Scoppia la lite per una ragazza: giovane pestato in pieno centro

2 Agosto 2022

Preso a pugni 22enne di Avellino, ora ricoverato in ospedale: apprezzamenti di troppo a una giovane Dopo il diverbio in via Regina Elena, la vittima raggiunta e picchiata: è la terza aggressione in 7 giorni

PESCARA. In città ancora botte e violenza. Ieri notte, l’ennesimo episodio, il terzo nel giro di neppure una settimana dopo la 21enne aggredita all’interno di una palestra da un 50enne albanese e dopo un 38enne anche lui albanese malmenato con una mazza da baseball in pieno giorno sulla riviera nord. Stavolta a finire in ospedale, un ragazzo di 22 anni M.C.V., originario di Benevento e residente in provincia di Avellino, ricoverato con 30 giorni di prognosi nel reparto di Chirurgia maxillo facciale.
A causa dei pugni presi, ha riportato un trauma cranico facciale e la rottura di alcuni denti. Stando a una prima ricostruzione, il giovane, che stava trascorrendo qualche giorno di vacanza a Pescara, è stato pestato in pieno centro, a due passi da piazza Salotto, da un coetaneo abruzzese al culmine di un litigio. Alla base della discussione, subito degenerata, a quanto pare degli apprezzamenti di troppo e «fuori luogo», da parte di uno dei due nei confronti di una ragazza. All’improvviso, attorno alle 4.30 del mattino, il finimondo, prima insulti e poi spintoni e pugni. Tutto sarebbe iniziato davanti a un locale di cibi etnici in via Regina Elena dove, dopo una serata trascorsa in giro per la città, i due con i rispettivi amici si erano ritrovati per fare due chiacchiere prima di tornare a casa. Ed è a questo punto che sarebbero volati apprezzamenti verso una giovane che faceva parte di uno dei due gruppi. In un attimo, complice qualche bicchierino di troppo, sono cominciate a volare offese, dopo un po’ la vittima con i suoi amici si è allontanata. Sembrava che fosse finito tutto lì. E, invece, mentre stava percorrendo via Trieste, è stata raggiunta da uno dei giovani con cui poco prima c’era stata la discussione e preso a pugni.
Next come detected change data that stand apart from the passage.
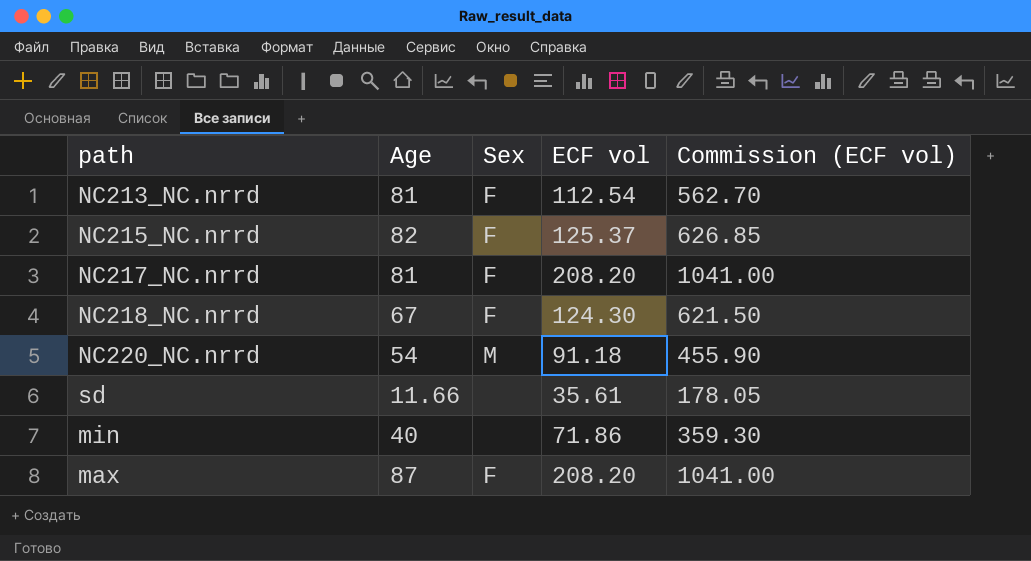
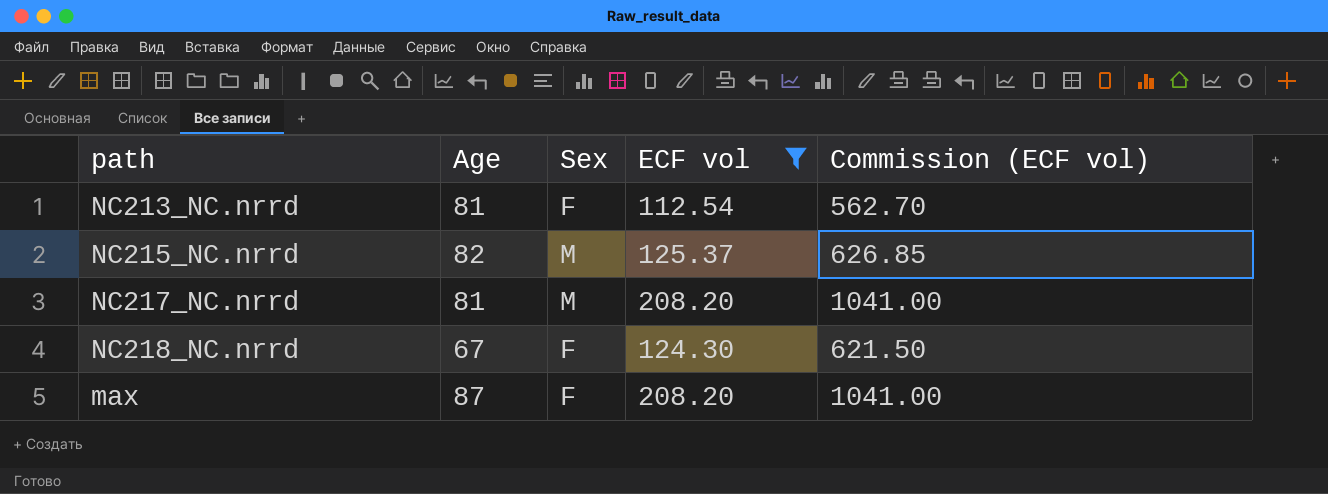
filter: none -> ECF vol >= 112.54
NC215_NC.nrrd | Sex: F -> M
NC217_NC.nrrd | Sex: F -> M

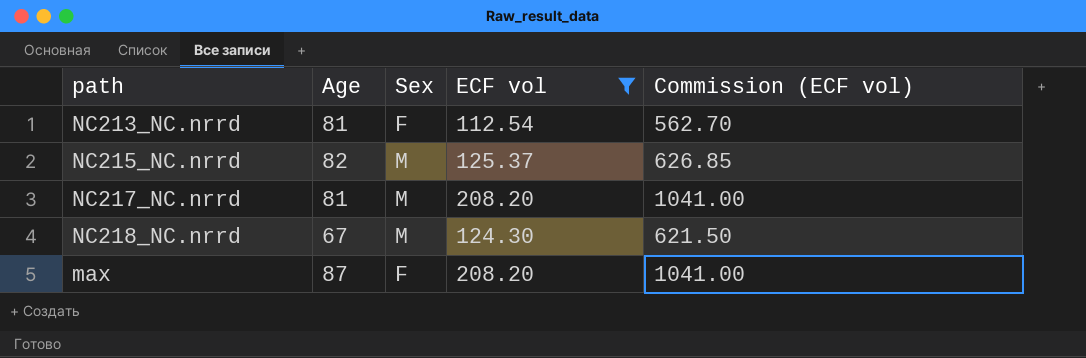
NC218_NC.nrrd | Sex: F -> M

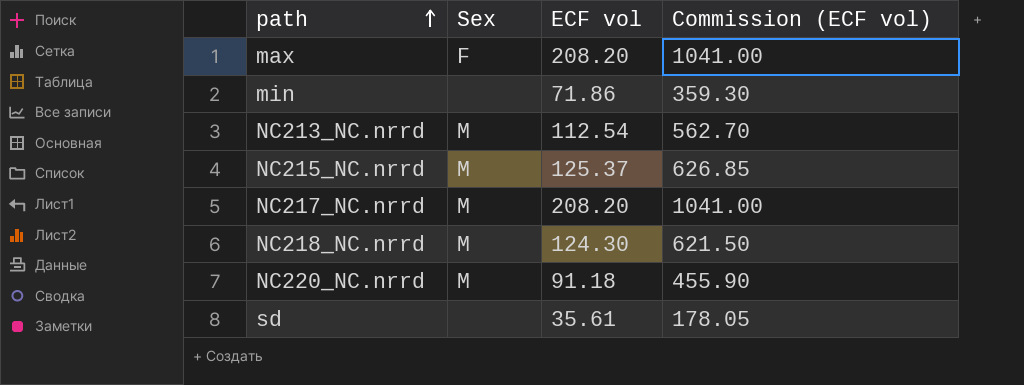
filter: ECF vol >= 112.54 -> none
row order: none -> path ascending
column Age | position: 2 -> none
NC213_NC.nrrd | Sex: F -> M

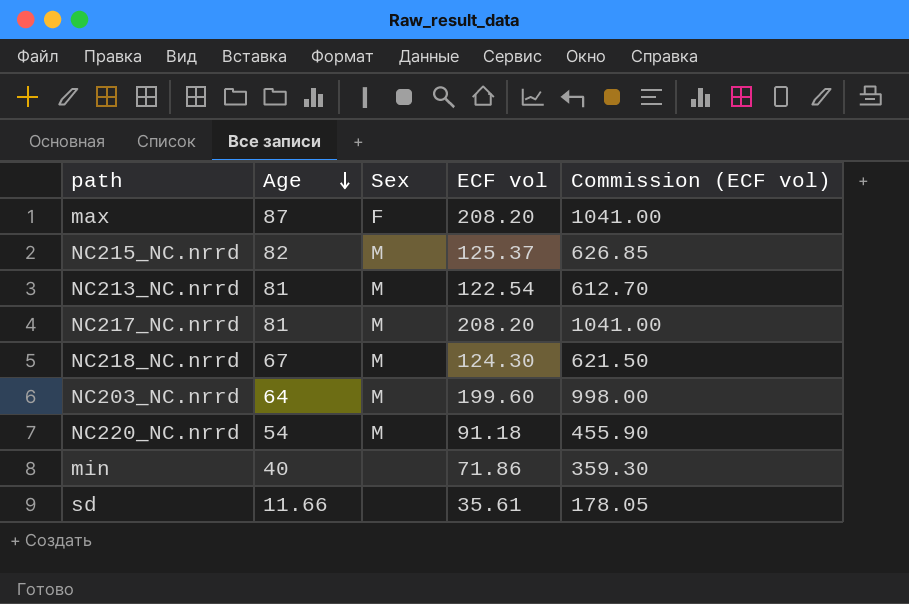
row order: path ascending -> Age descending
column Age | position: none -> 2
NC213_NC.nrrd | ECF vol: 112.54 -> 122.54
NC213_NC.nrrd | Commission (ECF vol): 562.70 -> 612.70
row NC203_NC.nrrd: none -> 64 | M | 199.60 | 998.00

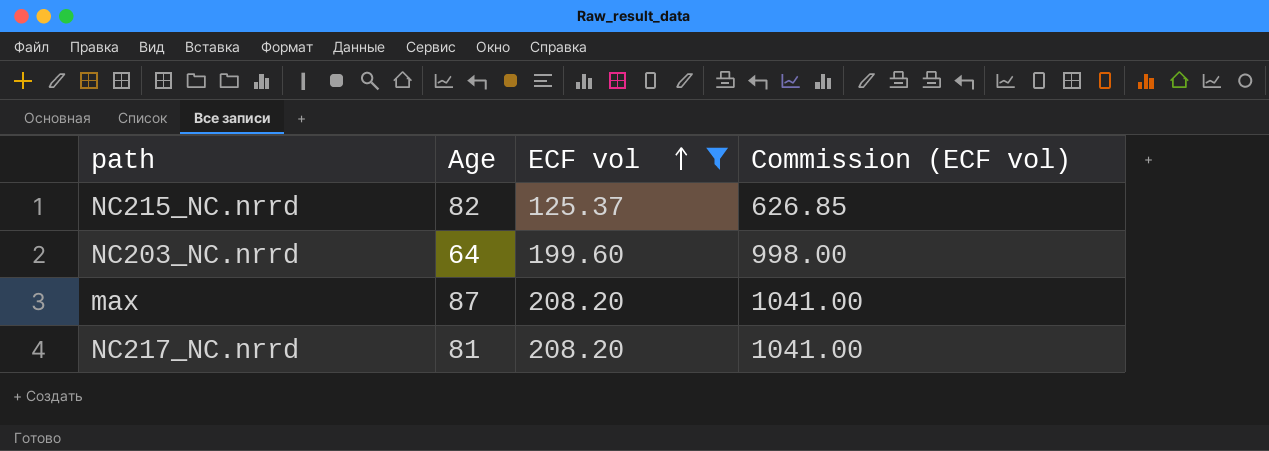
filter: none -> ECF vol >= 125.37
row order: Age descending -> ECF vol ascending
column Sex | position: 3 -> none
Uno in particolare l’ha colpita in pieno volto, facendola cadere a terra e provocandogli una frattura alla mandibola. Immediatamente è stato lanciato l’allarme e sul posto sono intervenuti un’ambulanza del 118, che l’ha trasportato con urgenza in ospedale, e gli agenti della squadra volante, diretti da Pierpaolo Varrasso, che invece si sono occupati dei primi accertamenti e di ascoltare i testimoni. La vicenda presenta ancora diversi punti da chiarire. Non è infatti ancora chiaro quello che sia accaduto con precisione, fra chi e perché. Per questo un aiuto si spera possa arrivare dalle immagini dalle numerose telecamere presenti nella zona del centro, sia nel luogo in cui è scoppiata la lite, sia poi in quello dove si è consumata la violenta aggressione. Appena le condizioni lo consentiranno, il 22enne sarà ascoltato dai poliziotti della squadra mobile, diretta da Gianluca Di Frischia.
Tutto questo mentre vanno ancora avanti le indagini sugli altri due episodi di violenza accaduti ultimamente in città, che con quello di ieri diventano quattro se si considerano i colpi di pistola sparati ad aprile in un ristorante di piazza Salotto, in cui è rimasto gravemente ferito il cuoco 23enne Yelfry Rosado Guzman.
Per il sindaco Carlo Masci, «si tratta di violenze che non trovano alcuna giustificazione». Ma questo a suo dire non significa che Pescara non sia una città poco sicura. «Una città insicura», fa presente, «è un’altra cosa. E i responsabili non devono rimanere impuniti, anche se ci si sentono».